PRIME Minister Peter O’Neill agrees that the electoral roll has been a major problem during this general election.
O’Neill, Electoral Commissioner Patilias Gamato, Registrar of Political Parties Dr Alphonse Gelu and the Commonwealth Observer Group agree that the problem stood out like a sore thumb during the 2017 general election.
Everyone is disappointed to read, hear and see that so many people were denied their right to elect their leaders in this election.
Most who voted in previous elections and who made the effort to take part in the updating process last year found themselves in a rather embarrassing situation when they were told their names were not on the roll.
Some put up an argument while others walked away disappointed knowing that their chance to exercise their right to vote has gone begging.
O’Neill says an investigation will be conducted into the Electoral Commission to find out why so many names were missing from the common roll.
Hopefully, the outcome to this investigation must be published so everyone knows.
While we wait for the investigation to start, whichever government is formed after this election, already has a task cut out for them – allocate funding to the Electoral Commission to reform the electoral process which should include a new system of voter registration and identification and strengthening the voting and counting processes.
Recommendations by the Commonwealth Observer Group must also be taken into consideration.
It points out that adequate expertise and funding required by the commission to create a credible roll should be provided in a timely manner before the next election.
Eligible voters must be allowed to exercise their democratic right and participate in their national election.

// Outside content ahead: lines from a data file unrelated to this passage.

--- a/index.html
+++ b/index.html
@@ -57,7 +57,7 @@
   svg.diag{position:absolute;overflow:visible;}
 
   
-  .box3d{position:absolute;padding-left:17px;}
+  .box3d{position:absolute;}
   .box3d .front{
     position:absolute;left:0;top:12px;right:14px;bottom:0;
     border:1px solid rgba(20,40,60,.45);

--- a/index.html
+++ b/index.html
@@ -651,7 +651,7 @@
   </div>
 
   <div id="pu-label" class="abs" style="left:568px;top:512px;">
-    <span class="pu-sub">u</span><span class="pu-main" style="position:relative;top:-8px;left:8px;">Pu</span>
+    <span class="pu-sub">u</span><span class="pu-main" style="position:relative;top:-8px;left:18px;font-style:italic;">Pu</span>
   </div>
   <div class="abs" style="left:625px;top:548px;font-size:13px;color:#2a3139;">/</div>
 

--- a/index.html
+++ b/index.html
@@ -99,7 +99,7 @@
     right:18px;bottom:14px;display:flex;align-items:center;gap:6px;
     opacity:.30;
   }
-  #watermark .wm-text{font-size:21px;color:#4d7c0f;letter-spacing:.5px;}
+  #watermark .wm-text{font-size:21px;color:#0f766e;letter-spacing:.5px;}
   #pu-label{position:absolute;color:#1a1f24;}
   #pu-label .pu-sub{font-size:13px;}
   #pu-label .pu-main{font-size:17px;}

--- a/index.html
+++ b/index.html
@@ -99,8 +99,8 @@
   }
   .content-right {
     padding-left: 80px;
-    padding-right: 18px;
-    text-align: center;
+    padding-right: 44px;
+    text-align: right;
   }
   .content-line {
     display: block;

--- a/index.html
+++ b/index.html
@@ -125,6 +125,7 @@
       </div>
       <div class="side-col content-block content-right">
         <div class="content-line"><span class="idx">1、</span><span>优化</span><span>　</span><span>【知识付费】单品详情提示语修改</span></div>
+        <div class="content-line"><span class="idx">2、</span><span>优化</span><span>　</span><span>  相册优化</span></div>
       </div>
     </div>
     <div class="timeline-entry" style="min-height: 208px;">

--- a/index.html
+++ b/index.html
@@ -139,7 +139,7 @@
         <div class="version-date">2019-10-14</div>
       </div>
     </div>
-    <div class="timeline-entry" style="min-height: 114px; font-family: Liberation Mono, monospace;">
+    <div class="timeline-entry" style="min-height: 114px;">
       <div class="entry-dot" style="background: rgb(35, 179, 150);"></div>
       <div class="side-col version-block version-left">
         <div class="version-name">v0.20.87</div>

It is observed that a key issue and challenge to this election has been the significant number of eligible voters whose names were not on the common roll.
The group was very disappointed to note that its previous highlighting the need to address this issue is yet to be implemented.
And we will hold Tari Pori MP James Marape to his promise to revamp the entire electoral system if he is again part of the Government.
All this is now history. But going forward, the commission should consider a form of personal ID that can be used to verify a person’s entitlement to vote.
This may include a tear-off stub that the voter can give to the polling official and in return receives ballot papers.
If an ID system is not implemented, the polling officials should at least have access to a roll for the entire electorate, listed alphabetically, and followed by a person’s locality.
This will enable people registered in the electorate to vote, irrespective of where in the electorate they turn up to vote.
We agree with Marape that come 2022, in a modern world, PNG should not get bogged down in legacy issues which should be addressed when the new government gets in.
We all hope these problems will fixed before 2022 so that everyone eligible to vote can do so.